» **TASK PROMPT**
Show every line of the material that follows in which the word "Houston" occurs.

==== ENTRIES PROVIDED ====

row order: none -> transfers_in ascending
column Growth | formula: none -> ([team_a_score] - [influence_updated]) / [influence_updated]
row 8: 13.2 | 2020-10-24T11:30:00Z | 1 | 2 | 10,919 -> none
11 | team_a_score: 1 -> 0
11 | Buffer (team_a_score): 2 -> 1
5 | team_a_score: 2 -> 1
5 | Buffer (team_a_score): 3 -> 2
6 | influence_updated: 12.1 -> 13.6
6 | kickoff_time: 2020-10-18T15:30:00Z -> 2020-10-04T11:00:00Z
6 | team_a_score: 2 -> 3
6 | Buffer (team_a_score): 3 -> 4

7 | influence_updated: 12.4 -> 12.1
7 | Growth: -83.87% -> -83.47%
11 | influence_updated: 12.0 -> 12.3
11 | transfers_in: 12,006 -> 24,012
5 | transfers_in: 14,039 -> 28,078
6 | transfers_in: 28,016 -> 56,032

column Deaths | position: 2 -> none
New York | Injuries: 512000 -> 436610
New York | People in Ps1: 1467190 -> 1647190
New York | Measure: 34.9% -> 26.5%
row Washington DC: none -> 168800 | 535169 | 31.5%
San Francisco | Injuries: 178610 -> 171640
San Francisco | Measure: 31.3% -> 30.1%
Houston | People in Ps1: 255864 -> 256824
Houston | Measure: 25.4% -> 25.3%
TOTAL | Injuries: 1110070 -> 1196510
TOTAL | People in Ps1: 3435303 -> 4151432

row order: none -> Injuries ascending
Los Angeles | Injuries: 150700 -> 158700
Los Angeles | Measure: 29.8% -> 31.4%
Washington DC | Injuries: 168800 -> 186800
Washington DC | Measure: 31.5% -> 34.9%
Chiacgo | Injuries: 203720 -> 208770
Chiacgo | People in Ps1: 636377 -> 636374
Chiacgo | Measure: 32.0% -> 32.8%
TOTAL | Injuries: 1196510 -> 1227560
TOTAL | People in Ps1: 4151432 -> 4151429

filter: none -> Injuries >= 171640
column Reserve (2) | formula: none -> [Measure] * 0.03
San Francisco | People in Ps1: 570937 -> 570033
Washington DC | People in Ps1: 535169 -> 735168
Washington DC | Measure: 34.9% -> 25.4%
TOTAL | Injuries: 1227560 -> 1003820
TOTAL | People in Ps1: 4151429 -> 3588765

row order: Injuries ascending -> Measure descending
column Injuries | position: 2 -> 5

====
==== ENTRIES PROVIDED ====

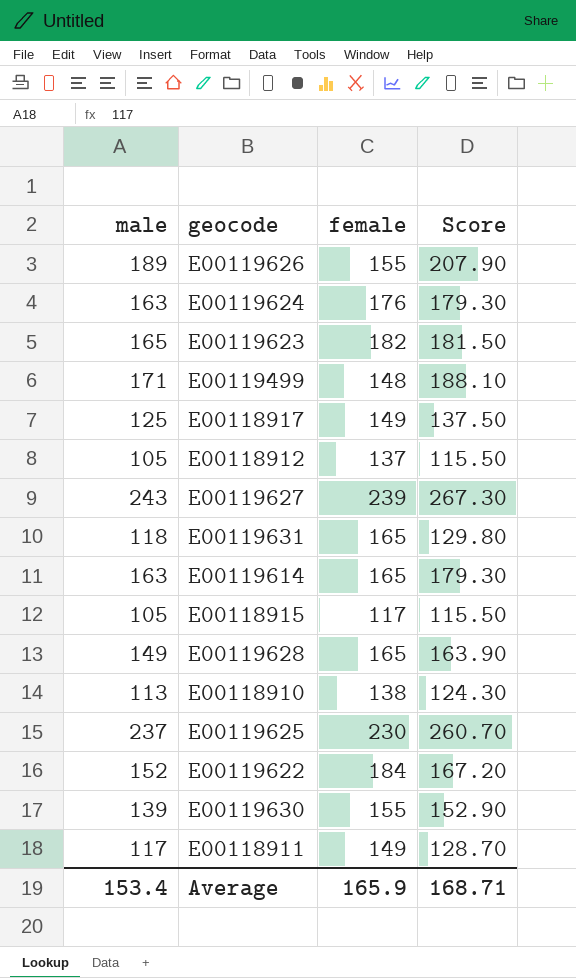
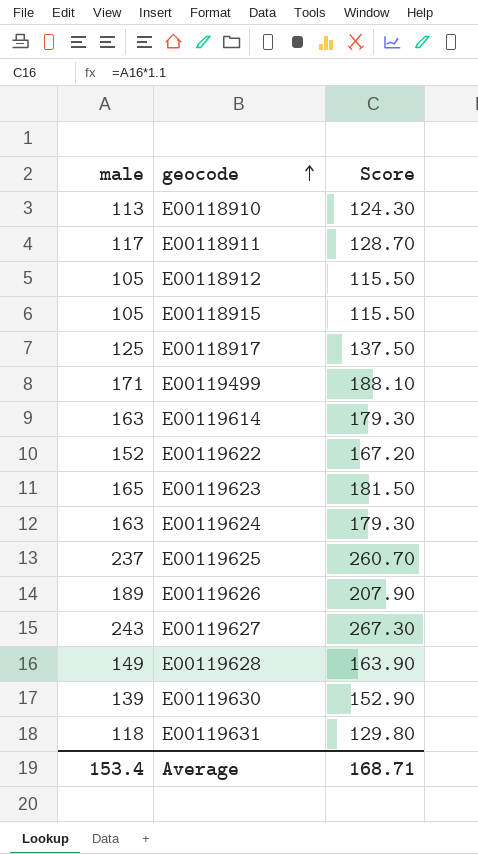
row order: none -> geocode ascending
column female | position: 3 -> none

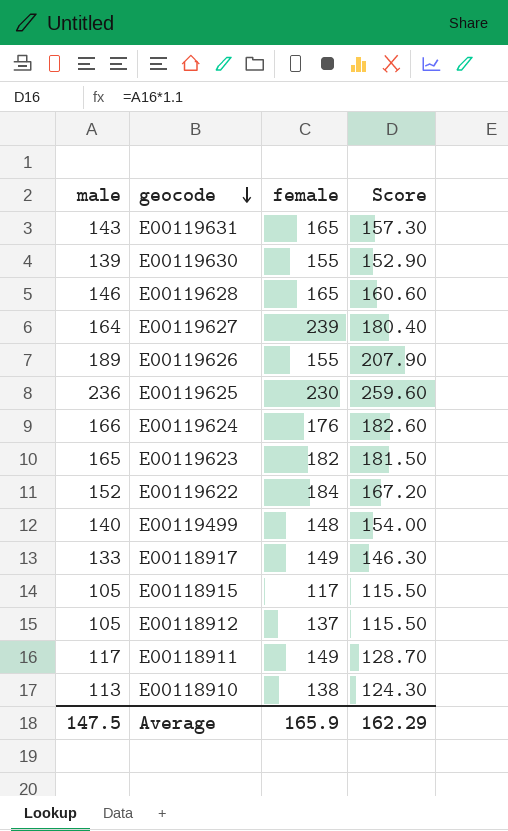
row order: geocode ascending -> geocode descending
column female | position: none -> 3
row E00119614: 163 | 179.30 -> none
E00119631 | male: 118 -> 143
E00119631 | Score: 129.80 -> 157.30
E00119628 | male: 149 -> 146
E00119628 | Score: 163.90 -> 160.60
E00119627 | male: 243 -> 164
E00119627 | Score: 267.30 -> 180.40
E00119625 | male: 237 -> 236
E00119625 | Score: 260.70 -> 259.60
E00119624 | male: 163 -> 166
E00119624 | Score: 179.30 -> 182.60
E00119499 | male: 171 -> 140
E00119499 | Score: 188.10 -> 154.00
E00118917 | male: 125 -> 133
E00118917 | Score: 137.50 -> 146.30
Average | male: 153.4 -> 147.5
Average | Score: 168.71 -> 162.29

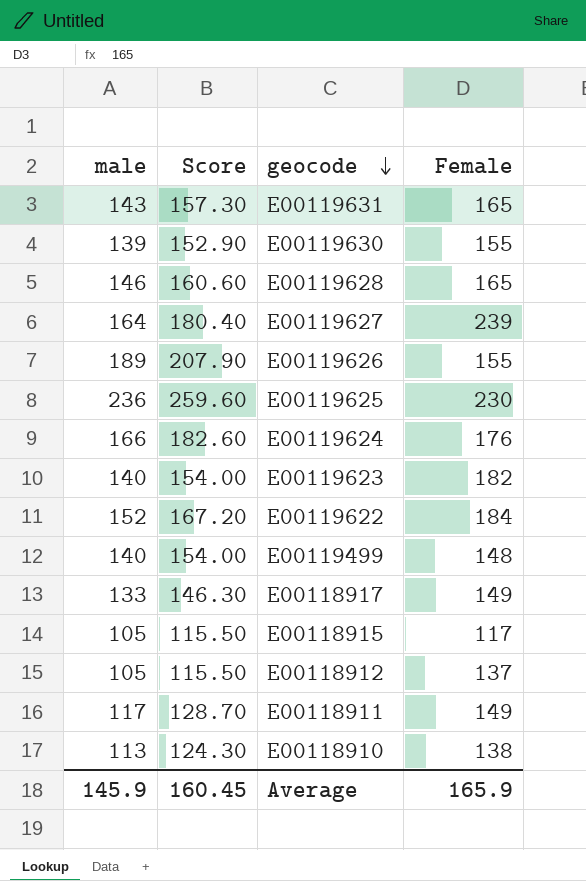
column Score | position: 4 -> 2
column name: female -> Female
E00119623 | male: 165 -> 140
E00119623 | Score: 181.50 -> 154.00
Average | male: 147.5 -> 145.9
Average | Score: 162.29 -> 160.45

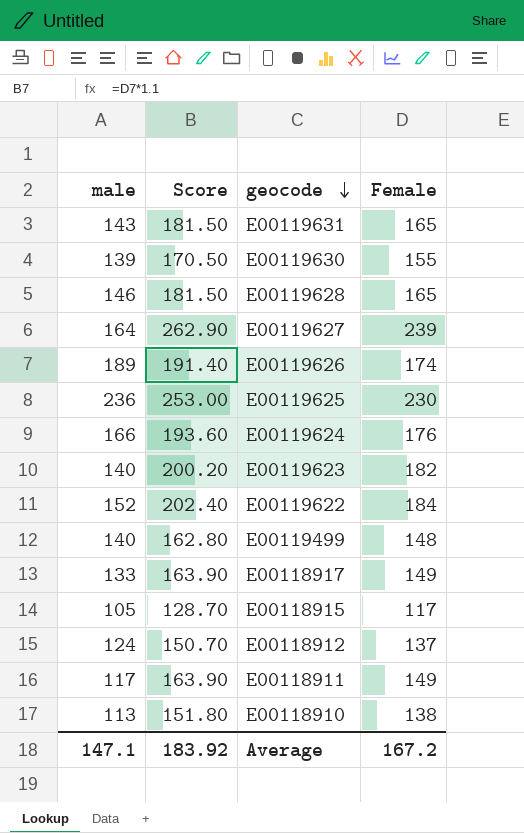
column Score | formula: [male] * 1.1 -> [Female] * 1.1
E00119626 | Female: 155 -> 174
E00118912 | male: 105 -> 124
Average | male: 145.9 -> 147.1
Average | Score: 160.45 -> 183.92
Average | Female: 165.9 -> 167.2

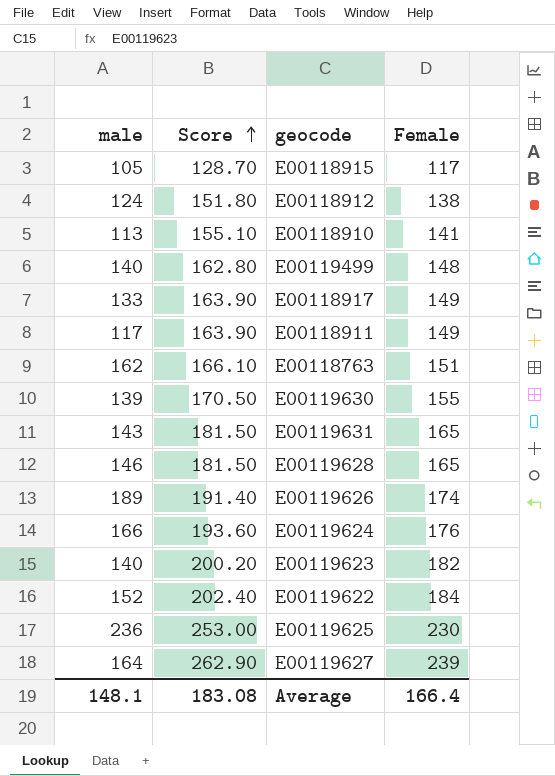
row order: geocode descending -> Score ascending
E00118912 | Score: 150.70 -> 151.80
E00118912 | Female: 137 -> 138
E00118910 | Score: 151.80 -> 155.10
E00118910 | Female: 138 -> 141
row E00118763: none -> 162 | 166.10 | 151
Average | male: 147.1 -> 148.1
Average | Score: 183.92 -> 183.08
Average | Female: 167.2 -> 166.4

====

» **OUTPUT OF THE TASK**
Houston | People in Ps1: 255864 -> 256824
Houston | Measure: 25.4% -> 25.3%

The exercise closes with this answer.